1

I need to make a minimal cleansing process on text.

The clean is remove puncs, non alphabetical characters and keep only english text.

Currently I am using clean-text but I can use whatever.

I have several csv's files with text column.

I used apply but it run very slow,

Is there a better way(efficient) to make it done?

def clean_text(s):
    return clean(s, lower=True, lang='en', no_punct=True)

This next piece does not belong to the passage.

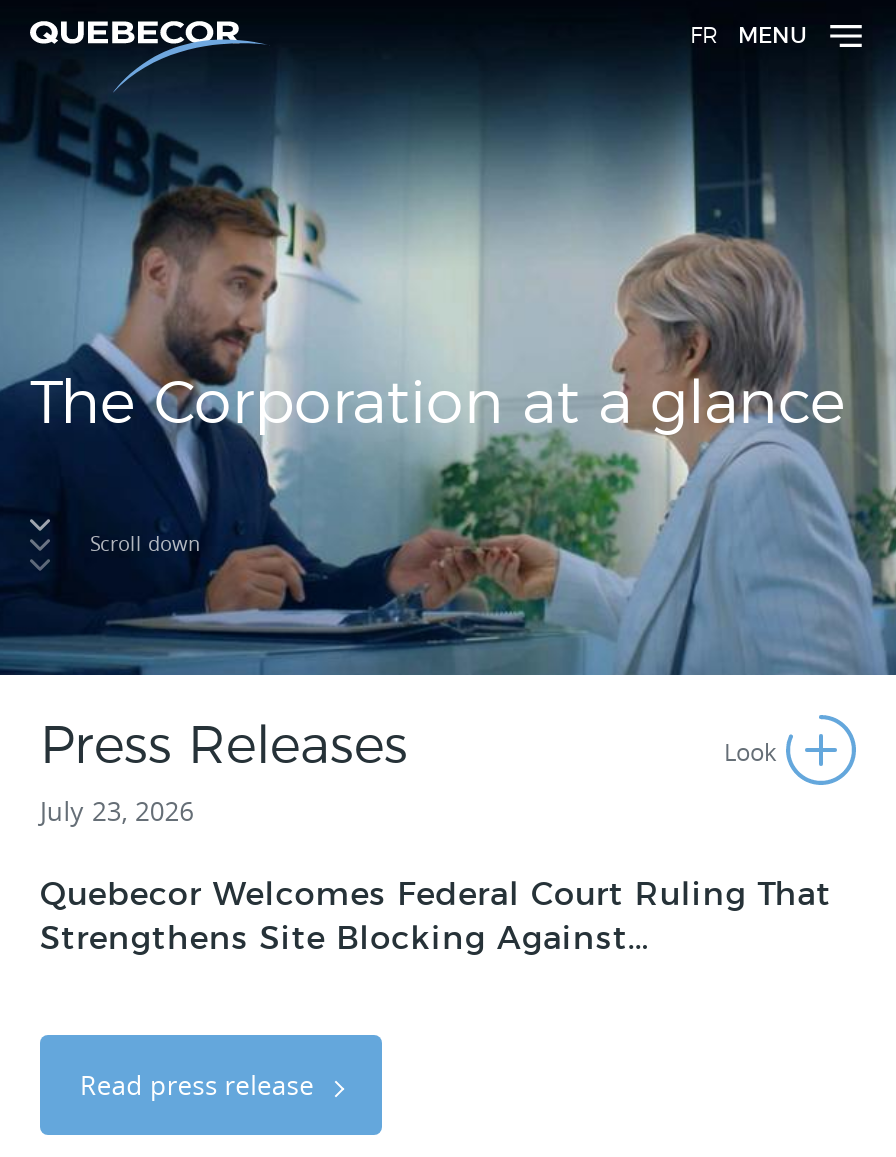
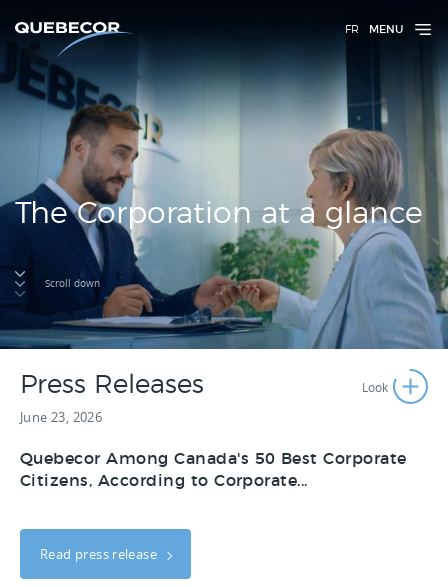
[40,793,194,829] July 23, 2026 -> [20,408,102,426] June 23, 2026
[40,879,831,955] Quebecor Welcomes Federal Court Ruling That | Strengthens Site Blocking Against... -> [20,451,407,489] Quebecor Among Canada's 50 Best Corporate | Citizens, According to Corporate...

df.select(pl.col('text').apply(clean_text))
MPA
  • 1,011
  • 7
  • 22

1 Answers1

1

We could do some expression kung fu so that we only would have to call that python lambda once.

Bear with me:

splitter = ""
df.select([
    pl.col("my_column").list().arr.join(splitter).apply(lambda x: clean(x, no_punct=True)).str.split(splitter).explode()
])
  • First we turn the column into a list column of one value with the list() expression
  • Then we use the join expression in the arr namespace to join with a splitter. This is some string data not in our data on which we split later.
  • Then we call the apply which takes in a single large string. (Note that we still need to convert it to a python string, so it is not cheap.
  • And then we split and explode to get a string column of our return values.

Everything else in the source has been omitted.